Start of Entries shown

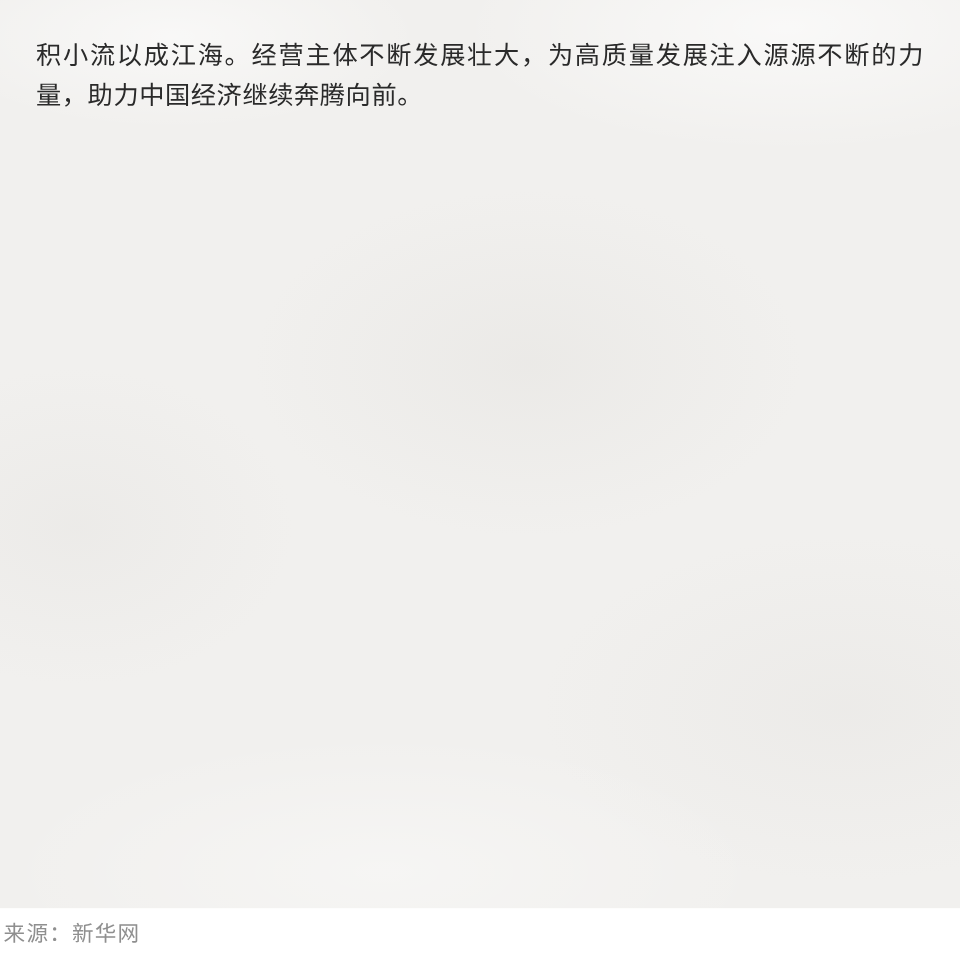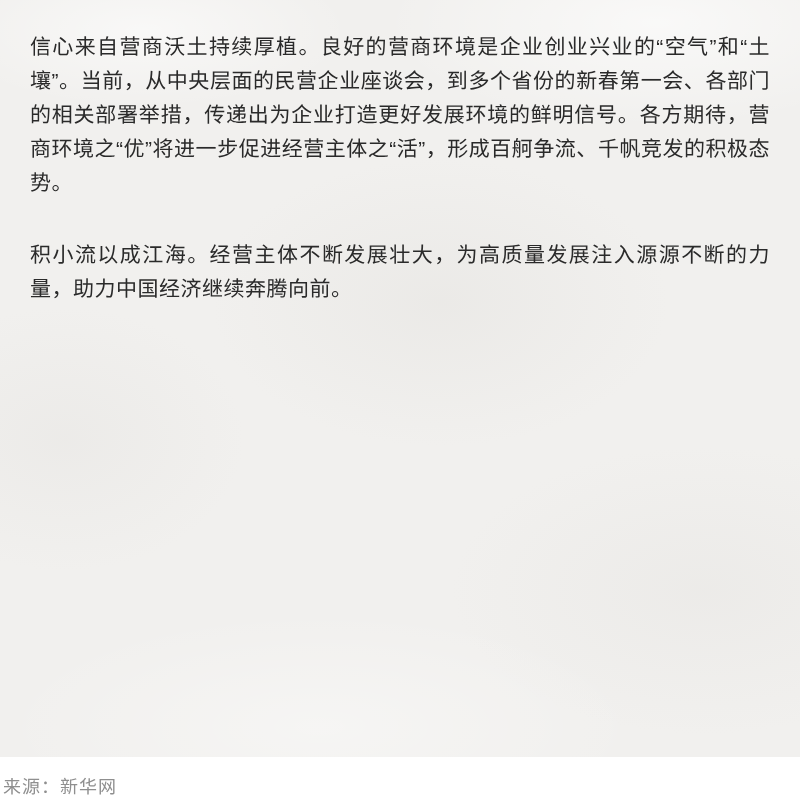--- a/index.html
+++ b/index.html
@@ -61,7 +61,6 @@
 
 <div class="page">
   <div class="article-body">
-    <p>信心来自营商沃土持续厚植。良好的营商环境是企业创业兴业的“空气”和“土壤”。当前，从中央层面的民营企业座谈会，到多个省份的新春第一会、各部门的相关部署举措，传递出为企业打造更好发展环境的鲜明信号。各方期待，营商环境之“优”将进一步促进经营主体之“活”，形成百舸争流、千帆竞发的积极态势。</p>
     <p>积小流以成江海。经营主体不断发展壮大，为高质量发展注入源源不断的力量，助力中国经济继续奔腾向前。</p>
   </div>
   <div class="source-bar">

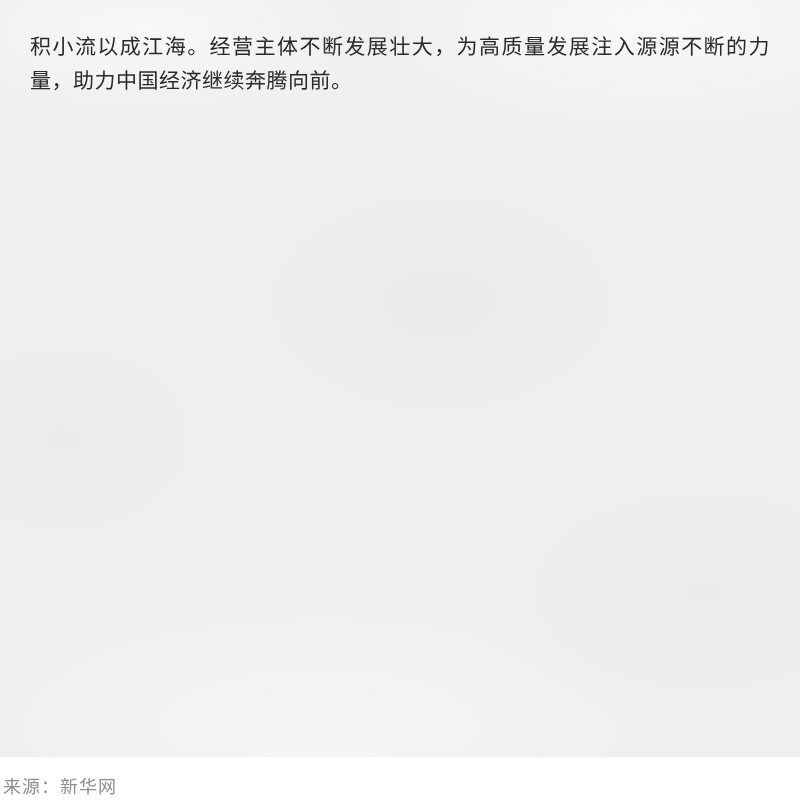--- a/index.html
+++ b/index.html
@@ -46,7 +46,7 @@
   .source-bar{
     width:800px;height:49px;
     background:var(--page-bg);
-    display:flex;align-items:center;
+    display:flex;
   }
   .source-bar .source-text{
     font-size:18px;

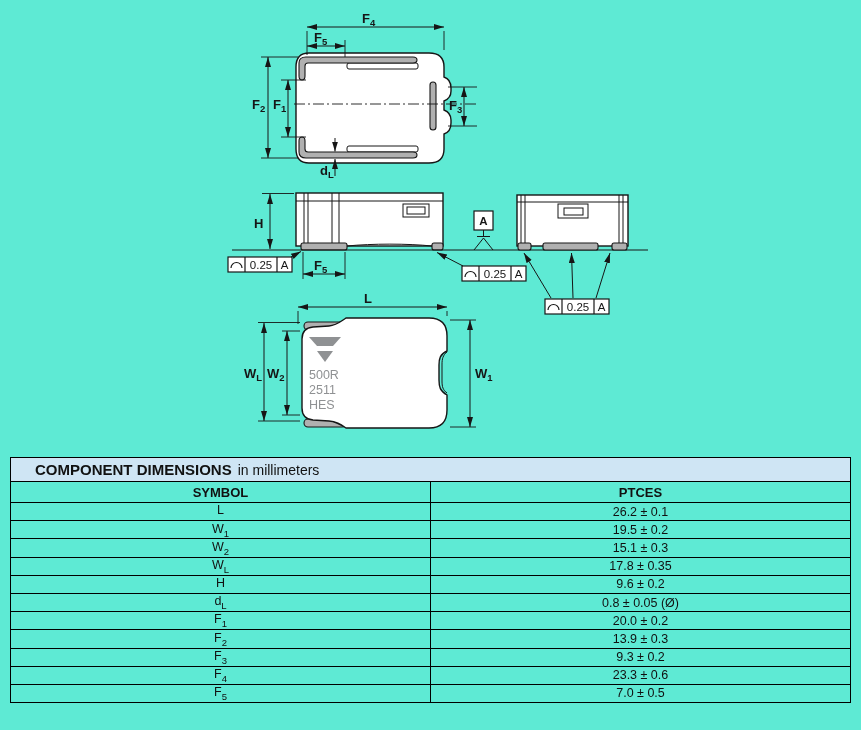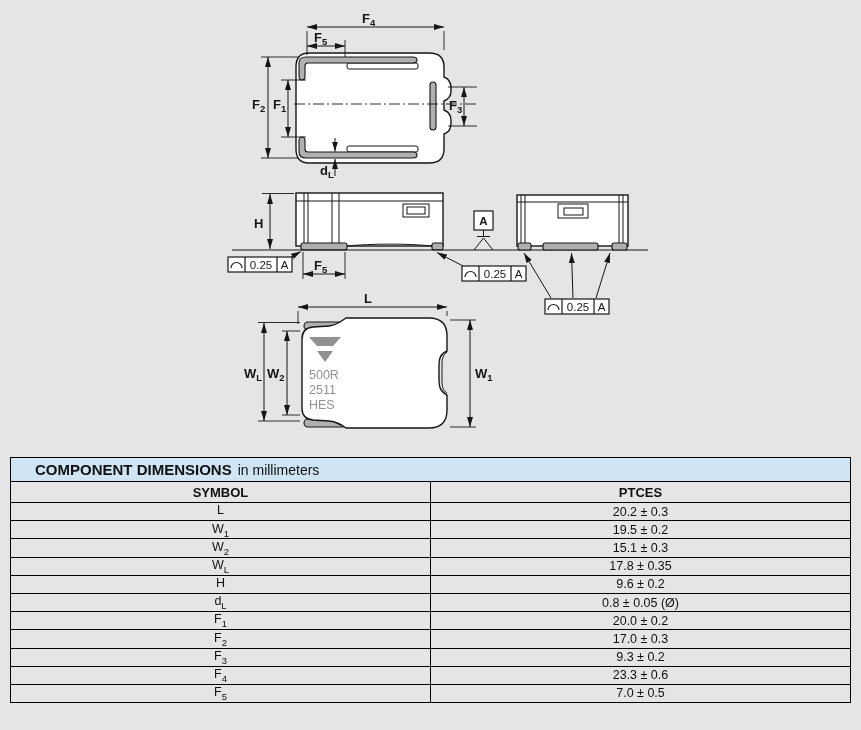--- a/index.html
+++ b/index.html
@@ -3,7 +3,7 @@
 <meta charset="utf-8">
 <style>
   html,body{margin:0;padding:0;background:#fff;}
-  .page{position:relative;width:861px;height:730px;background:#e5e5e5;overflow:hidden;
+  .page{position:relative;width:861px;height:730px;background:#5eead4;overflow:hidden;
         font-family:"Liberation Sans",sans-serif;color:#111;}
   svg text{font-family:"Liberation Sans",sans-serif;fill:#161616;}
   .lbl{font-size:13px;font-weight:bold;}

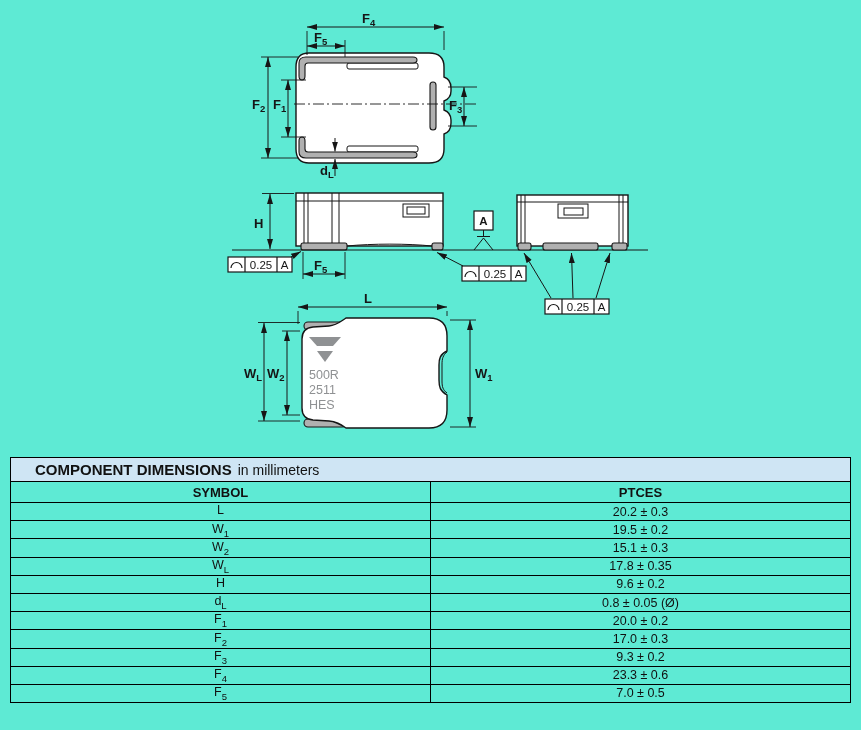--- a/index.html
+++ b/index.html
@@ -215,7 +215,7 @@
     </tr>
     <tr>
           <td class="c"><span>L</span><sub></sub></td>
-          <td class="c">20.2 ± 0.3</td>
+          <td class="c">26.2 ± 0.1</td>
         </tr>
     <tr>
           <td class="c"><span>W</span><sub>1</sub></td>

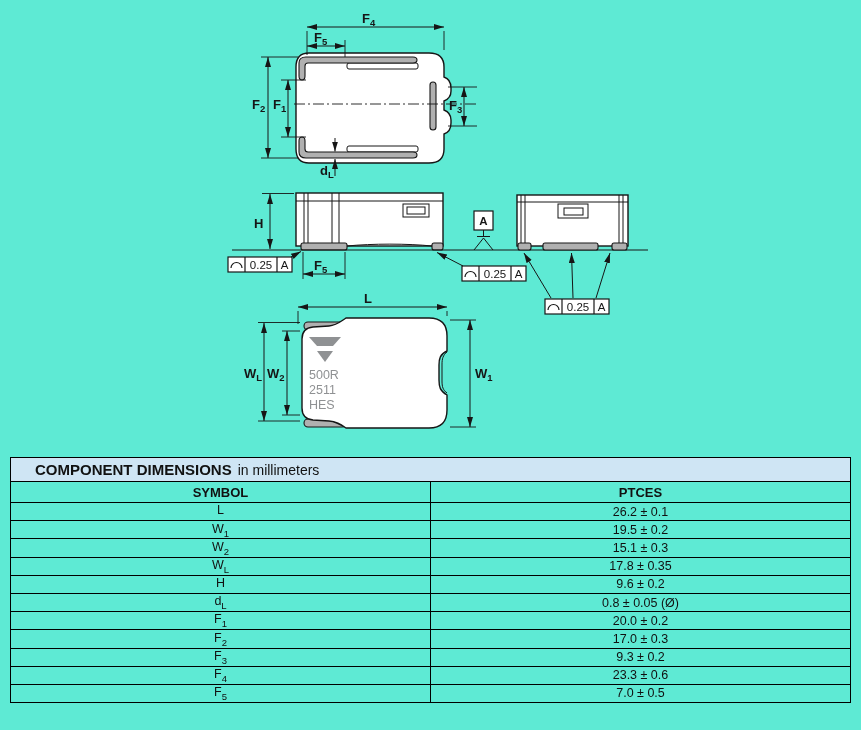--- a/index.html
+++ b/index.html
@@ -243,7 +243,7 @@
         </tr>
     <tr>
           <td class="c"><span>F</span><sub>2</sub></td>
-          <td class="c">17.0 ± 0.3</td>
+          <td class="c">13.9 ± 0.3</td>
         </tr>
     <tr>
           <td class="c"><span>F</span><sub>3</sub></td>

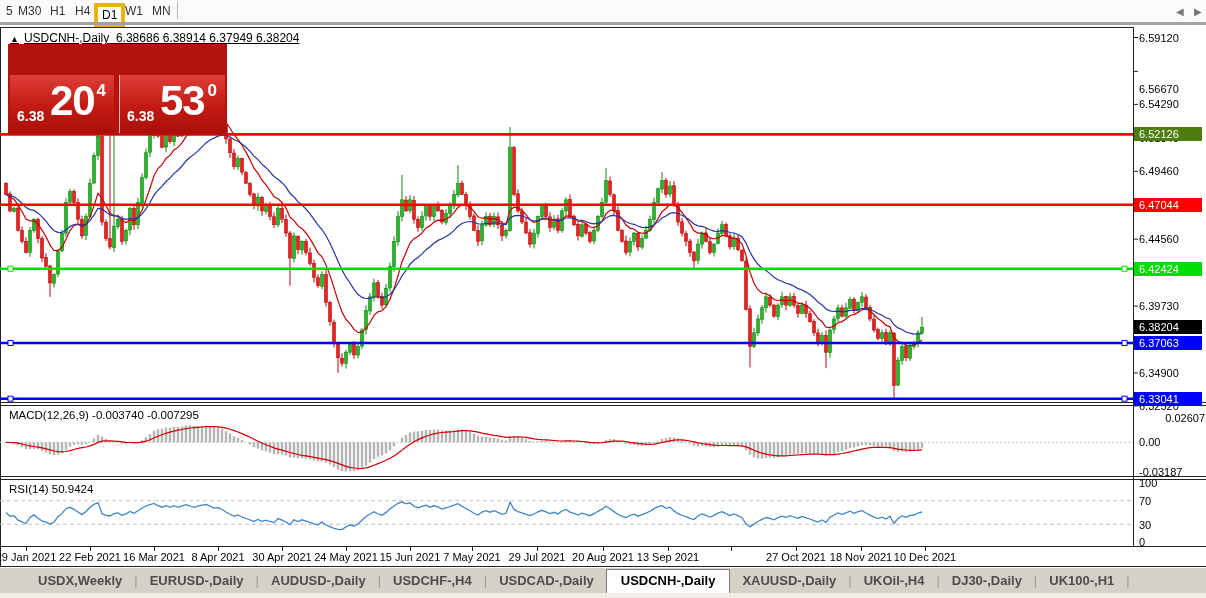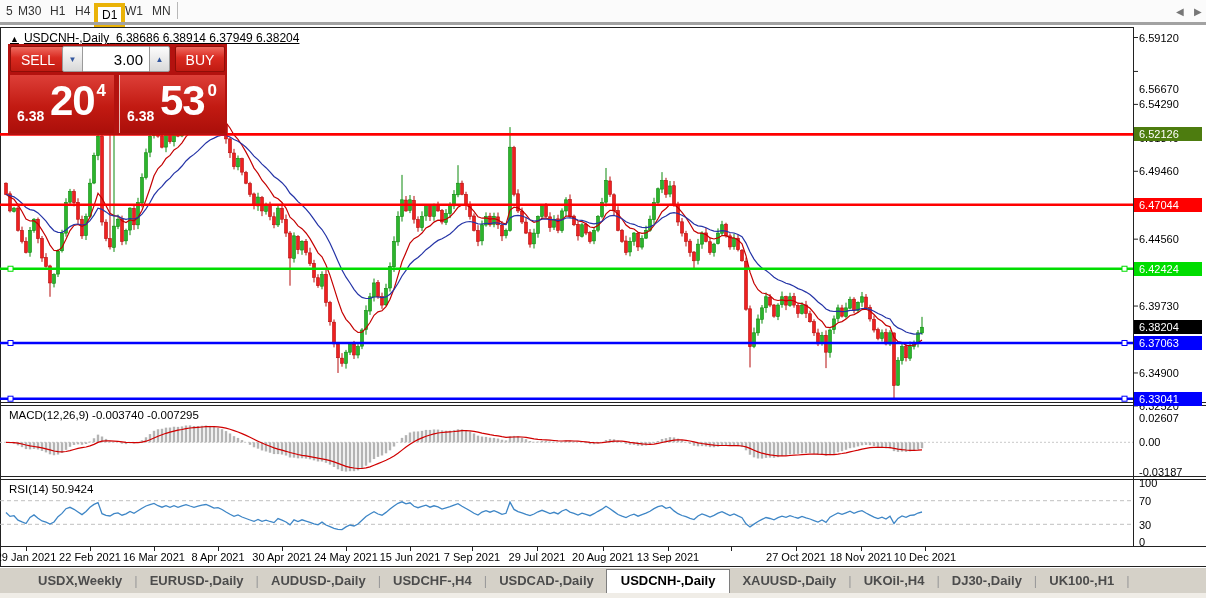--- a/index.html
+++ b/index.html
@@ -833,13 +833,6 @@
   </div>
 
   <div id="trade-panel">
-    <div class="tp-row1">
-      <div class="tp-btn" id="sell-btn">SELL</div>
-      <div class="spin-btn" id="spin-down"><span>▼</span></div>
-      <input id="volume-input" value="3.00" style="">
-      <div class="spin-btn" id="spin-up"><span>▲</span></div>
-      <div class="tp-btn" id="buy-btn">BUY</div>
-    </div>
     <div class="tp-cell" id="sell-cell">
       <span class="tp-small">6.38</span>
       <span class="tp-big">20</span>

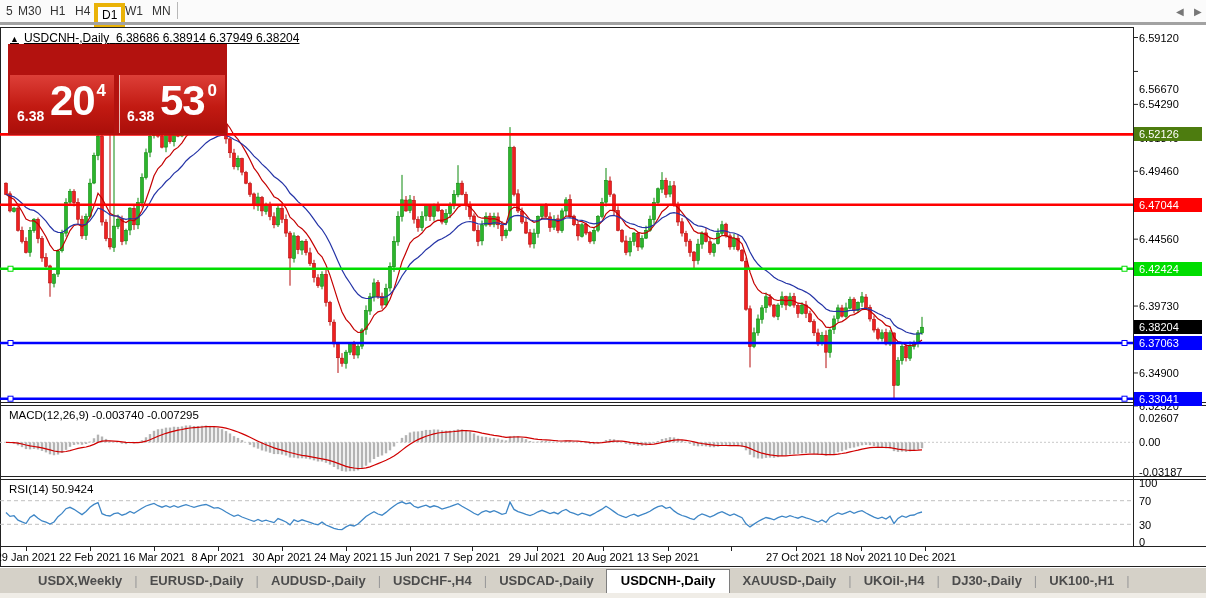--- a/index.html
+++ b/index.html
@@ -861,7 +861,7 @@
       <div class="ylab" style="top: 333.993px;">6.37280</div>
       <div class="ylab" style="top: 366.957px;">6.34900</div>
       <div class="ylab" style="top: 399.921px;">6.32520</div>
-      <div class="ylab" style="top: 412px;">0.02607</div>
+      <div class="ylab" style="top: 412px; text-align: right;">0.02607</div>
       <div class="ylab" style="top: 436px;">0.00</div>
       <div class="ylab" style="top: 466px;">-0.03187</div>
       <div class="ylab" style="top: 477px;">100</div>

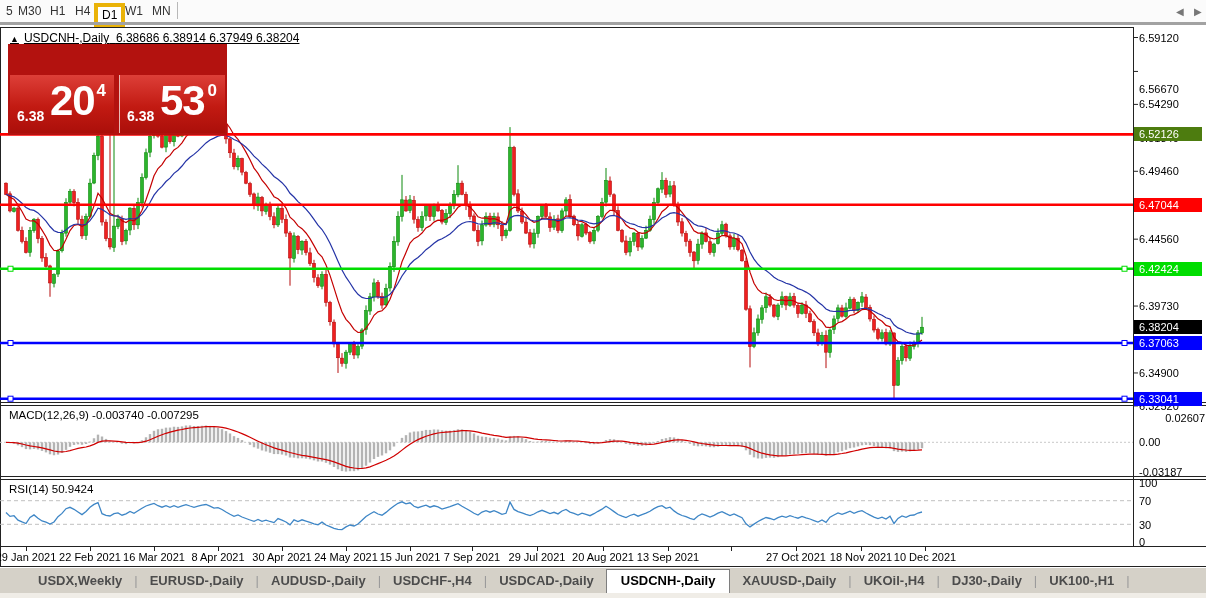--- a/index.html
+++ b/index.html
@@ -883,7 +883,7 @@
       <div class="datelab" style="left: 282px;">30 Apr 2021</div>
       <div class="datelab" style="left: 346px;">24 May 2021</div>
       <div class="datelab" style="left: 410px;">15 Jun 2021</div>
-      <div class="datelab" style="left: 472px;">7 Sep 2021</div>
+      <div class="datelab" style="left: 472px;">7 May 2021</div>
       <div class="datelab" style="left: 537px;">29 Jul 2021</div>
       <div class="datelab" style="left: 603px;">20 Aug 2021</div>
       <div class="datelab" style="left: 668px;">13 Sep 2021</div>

End of Entries shown

Find every line in the records that uses the string "width", then copy it.

     width:800px;height:49px;
-  .page{position:relative;width:861px;height:730px;background:#e5e5e5;overflow:hidden;
+  .page{position:relative;width:861px;height:730px;background:#5eead4;overflow:hidden;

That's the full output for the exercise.